Pour tout dire (41)

Publié le 01 octobre 2016 par Jlk


À propos du temps de l'enfance si court et si long. De la lecture automobile et de ses modalités. Des retours nocturnes et des encombrements diurnes. Une sentence d'Ibsen et le portrait du monstre.


Nos voyages sont plus courts de se faire en lisant. Avec Lady L., qui conduit au motif qu'elle est une invivable copilote, nous avons fait des milliers de kilomètres, ces dernières années, parcourus en un temps à la fois raccourci et dilaté par les milliers de pages que je nous ai lues à haute voix ; et ce jour de retour de la mer, plus précisément: de passages du Jeune homme de Karl Ove Knausgaard et d'un long chapitre du Grand mensonge des intellectuels de Paul Johnson, consacré à un monstre sacré du théâtre européen - qui fut un monstre tout court en tant qu'être humain -, en la personne du dramaturge norvégien Henrik Ibsen.

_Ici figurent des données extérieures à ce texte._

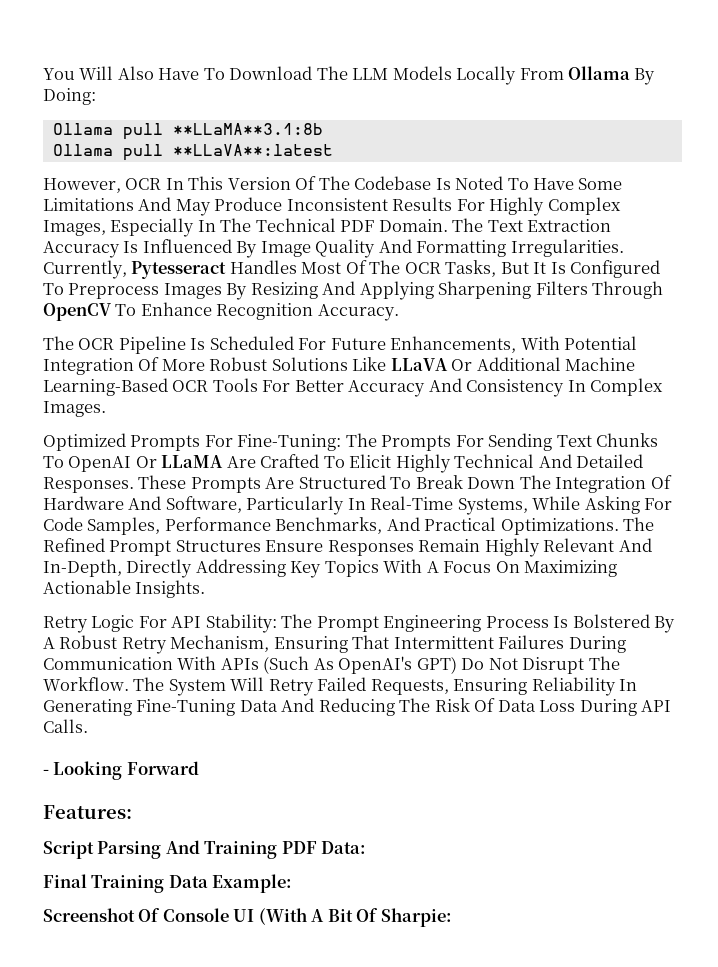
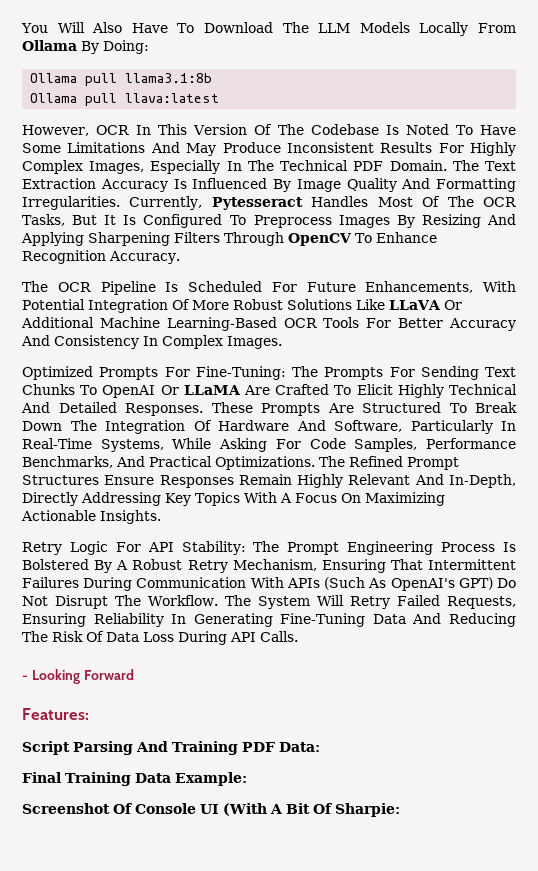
- Ollama pull **LLaMA**3.1:8b
- Ollama pull **LLaVA**:latest
+ Ollama pull llama3.1:8b
+ Ollama pull llava:latest

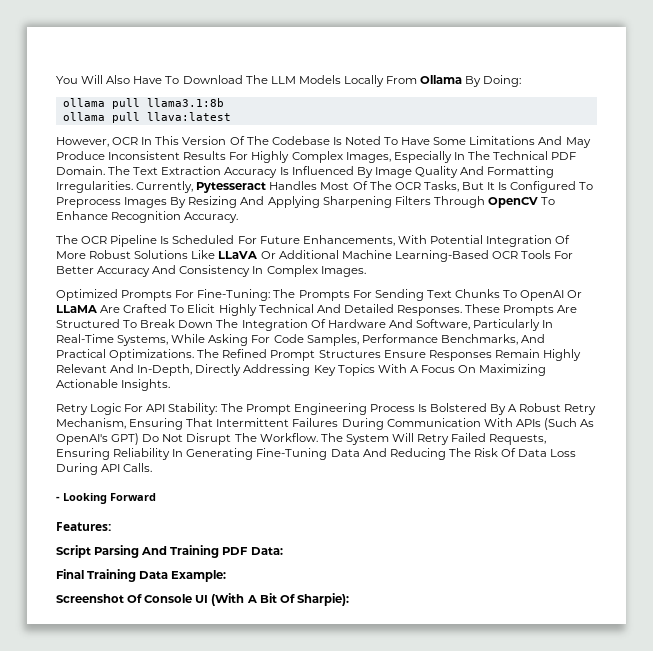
- Ollama pull llama3.1:8b
+ ollama pull llama3.1:8b
- Ollama pull llava:latest
+ ollama pull llava:latest
- Screenshot Of Console UI (With A Bit Of Sharpie:
+ Screenshot Of Console UI (With A Bit Of Sharpie):

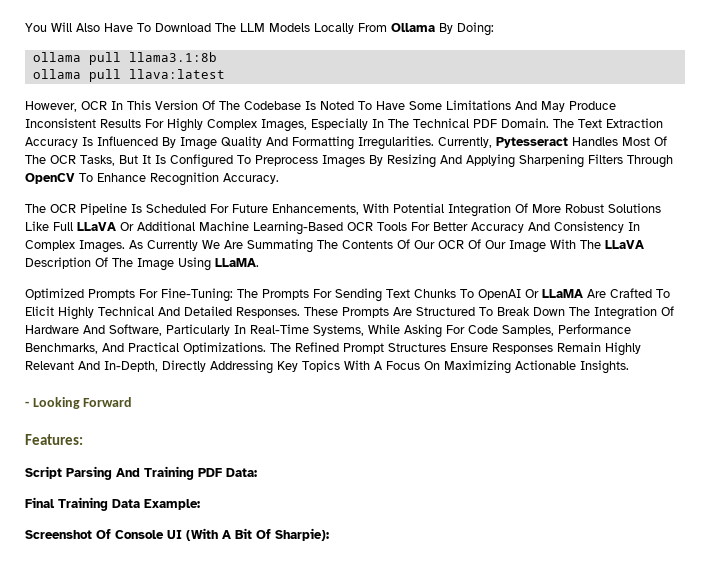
- The OCR Pipeline Is Scheduled For Future Enhancements, With Potential Integration Of More Robust Solutions Like LLaVA Or Additional Machine Learning-Based OCR Tools For Better Accuracy And Consistency In Complex Images.
+ The OCR Pipeline Is Scheduled For Future Enhancements, With Potential Integration Of More Robust Solutions Like Full LLaVA Or Additional Machine Learning-Based OCR Tools For Better Accuracy And Consistency In Complex Images. As Currently We Are Summating The Contents Of Our OCR Of Our Image With The LLaVA Description Of The Image Using LLaMA.
- Retry Logic For API Stability: The Prompt Engineering Process Is Bolstered By A Robust Retry Mechanism, Ensuring That Intermittent Failures During Communication With APIs (Such As OpenAI's GPT) Do Not Disrupt The Workflow. The System Will Retry Failed Requests, Ensuring Reliability In Generating Fine-Tuning Data And Reducing The Risk Of Data Loss During API Calls.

Évoquant le temps de l'enfance, l'auteur de Jeune homme écrit ceci qui rappellera sans doute à chacun une double réalité vécue: « Le temps ne s’écoule jamais aussi vite que pendant l’enfance, jamais une heure n’est aussi courte que dans ces années-là. Toute les possibilités sont ouvertes, on court tantôt par-ci, tantôt par-là, on fait tantôt ceci, tantôt cela, et puis sans qu’on s’en aperçoive, le soir est tombé, on se retrouve dans la pénombre, stoppé par le temps comme une barrière devant soi : oh non, il est déjà neuf heures ? Mais pareillement, le temps ne s’écoule jamais aussi lentement que pendant l’enfance, jamais non plus une heure ne dure aussi longtemps que dans ces années-là »…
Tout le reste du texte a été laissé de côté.